Using the material below, print the line that contains "(230, 81) none", the line that contains "[720,76,755,91] [56,124,241,140] app", and every line in between, exactly and nothing else.

▶ _Information shown_:
※

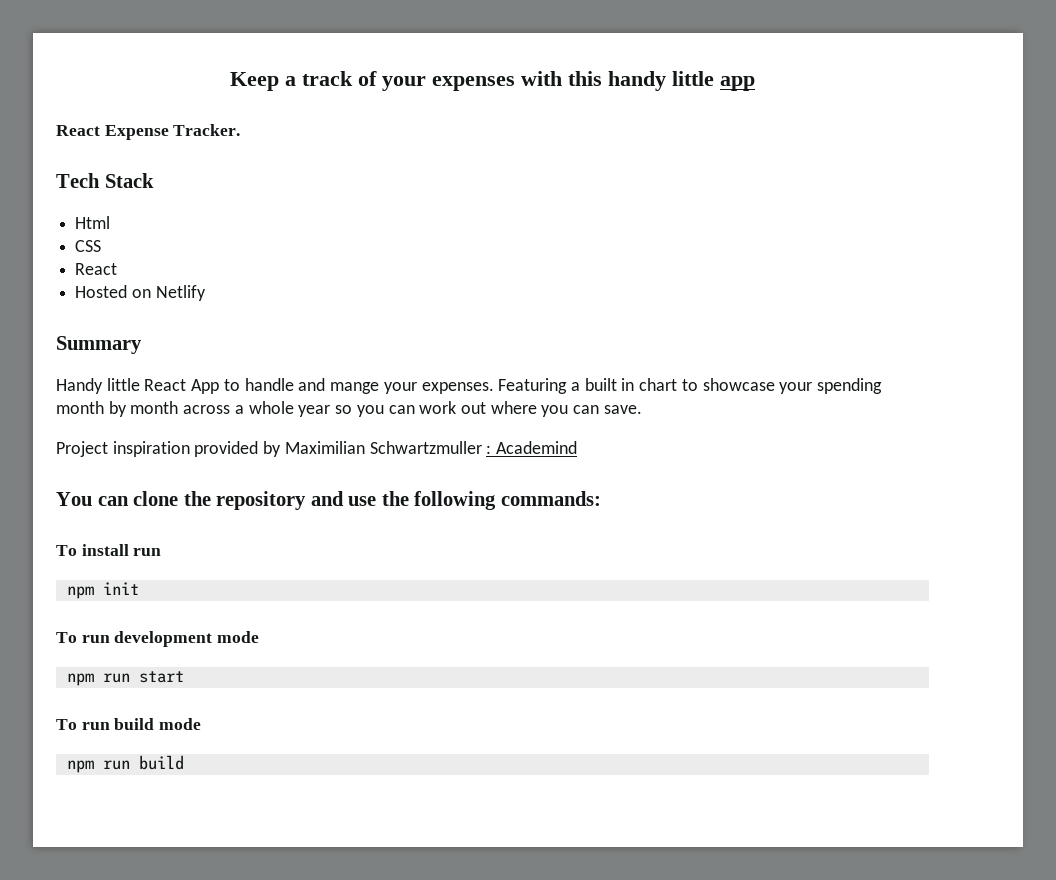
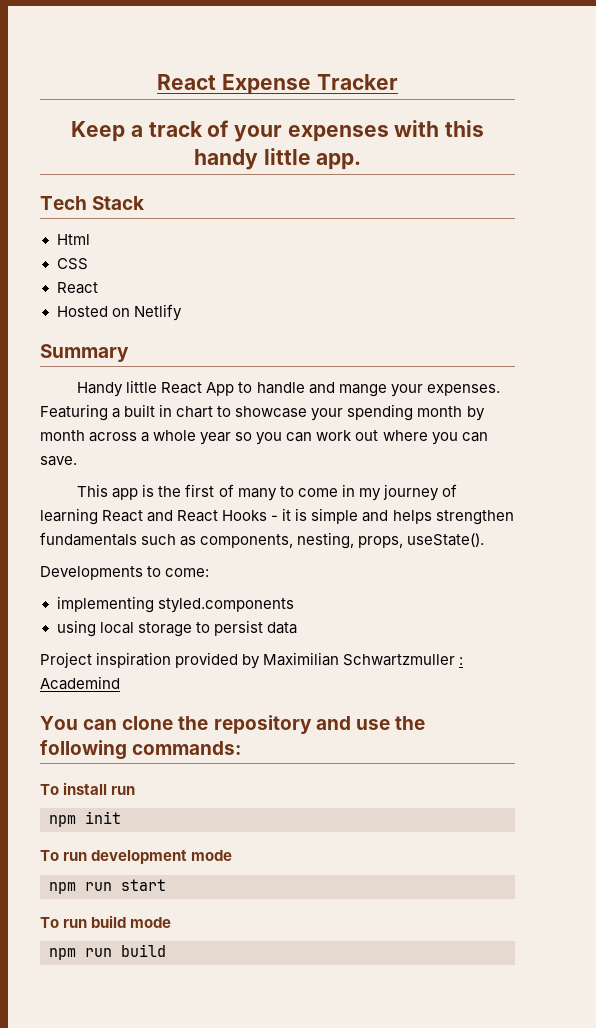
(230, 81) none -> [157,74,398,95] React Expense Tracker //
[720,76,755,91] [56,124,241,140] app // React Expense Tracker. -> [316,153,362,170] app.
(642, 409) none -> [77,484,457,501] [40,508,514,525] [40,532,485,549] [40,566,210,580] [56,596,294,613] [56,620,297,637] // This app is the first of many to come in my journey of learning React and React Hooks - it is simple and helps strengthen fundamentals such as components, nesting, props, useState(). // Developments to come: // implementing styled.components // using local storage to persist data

※

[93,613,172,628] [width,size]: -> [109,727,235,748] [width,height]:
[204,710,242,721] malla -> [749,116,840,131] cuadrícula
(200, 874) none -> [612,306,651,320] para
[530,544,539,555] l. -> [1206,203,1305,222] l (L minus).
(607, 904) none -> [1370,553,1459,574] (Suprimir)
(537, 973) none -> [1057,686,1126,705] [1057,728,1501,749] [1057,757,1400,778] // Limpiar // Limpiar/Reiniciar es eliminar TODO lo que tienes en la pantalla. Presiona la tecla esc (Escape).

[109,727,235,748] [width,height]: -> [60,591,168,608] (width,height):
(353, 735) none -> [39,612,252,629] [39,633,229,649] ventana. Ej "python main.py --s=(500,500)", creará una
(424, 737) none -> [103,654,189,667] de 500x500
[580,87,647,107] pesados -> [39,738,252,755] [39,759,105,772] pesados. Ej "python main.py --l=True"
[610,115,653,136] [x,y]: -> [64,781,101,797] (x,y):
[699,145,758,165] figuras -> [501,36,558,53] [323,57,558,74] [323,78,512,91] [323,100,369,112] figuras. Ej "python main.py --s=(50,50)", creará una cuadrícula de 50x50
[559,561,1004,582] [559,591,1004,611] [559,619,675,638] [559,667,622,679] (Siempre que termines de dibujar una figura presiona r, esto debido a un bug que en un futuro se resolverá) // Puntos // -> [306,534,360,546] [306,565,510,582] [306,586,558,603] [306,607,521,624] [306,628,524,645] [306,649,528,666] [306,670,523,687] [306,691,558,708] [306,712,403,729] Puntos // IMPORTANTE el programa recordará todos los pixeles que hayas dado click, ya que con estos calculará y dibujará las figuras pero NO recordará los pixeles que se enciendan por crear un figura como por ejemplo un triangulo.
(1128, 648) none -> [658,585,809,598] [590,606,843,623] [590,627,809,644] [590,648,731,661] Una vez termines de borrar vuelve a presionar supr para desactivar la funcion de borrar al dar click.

※

▶ _Task answer_:
(230, 81) none -> [157,74,398,95] React Expense Tracker //
[720,76,755,91] [56,124,241,140] app // React Expense Tracker. -> [316,153,362,170] app.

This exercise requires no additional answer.